### Information shown
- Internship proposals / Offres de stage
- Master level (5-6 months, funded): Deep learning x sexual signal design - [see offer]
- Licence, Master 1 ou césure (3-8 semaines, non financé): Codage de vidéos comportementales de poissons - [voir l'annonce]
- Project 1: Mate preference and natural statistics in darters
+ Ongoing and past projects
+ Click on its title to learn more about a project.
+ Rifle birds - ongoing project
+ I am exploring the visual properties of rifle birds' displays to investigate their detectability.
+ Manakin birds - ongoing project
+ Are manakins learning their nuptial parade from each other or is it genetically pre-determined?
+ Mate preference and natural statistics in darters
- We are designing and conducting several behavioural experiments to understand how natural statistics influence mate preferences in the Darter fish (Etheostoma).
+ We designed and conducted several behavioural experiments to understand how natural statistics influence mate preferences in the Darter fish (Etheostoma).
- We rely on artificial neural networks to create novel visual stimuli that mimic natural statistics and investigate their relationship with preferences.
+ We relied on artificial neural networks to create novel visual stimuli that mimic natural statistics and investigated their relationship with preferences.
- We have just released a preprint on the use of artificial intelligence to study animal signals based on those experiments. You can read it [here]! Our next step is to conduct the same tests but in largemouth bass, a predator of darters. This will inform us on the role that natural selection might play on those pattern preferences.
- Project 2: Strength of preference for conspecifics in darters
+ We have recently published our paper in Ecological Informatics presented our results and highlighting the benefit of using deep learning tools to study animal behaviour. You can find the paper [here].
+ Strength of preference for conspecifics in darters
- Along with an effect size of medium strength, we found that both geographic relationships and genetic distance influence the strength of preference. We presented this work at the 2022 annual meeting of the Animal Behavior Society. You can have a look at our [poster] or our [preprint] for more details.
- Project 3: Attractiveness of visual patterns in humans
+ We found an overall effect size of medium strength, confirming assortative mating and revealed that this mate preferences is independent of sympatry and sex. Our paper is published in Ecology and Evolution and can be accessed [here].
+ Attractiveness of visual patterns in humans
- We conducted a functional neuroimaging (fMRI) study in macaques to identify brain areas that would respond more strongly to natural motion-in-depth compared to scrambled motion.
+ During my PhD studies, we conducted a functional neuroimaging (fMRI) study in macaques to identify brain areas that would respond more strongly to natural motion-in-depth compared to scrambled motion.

### Your assignment
Of all the entries above, repeat only the lines from the line that has "about a project." to the line that has "it genetically pre-determined?", both lines included, exactly.

### Exercise solution
+ Click on its title to learn more about a project.
+ Rifle birds - ongoing project
+ I am exploring the visual properties of rifle birds' displays to investigate their detectability.
+ Manakin birds - ongoing project
+ Are manakins learning their nuptial parade from each other or is it genetically pre-determined?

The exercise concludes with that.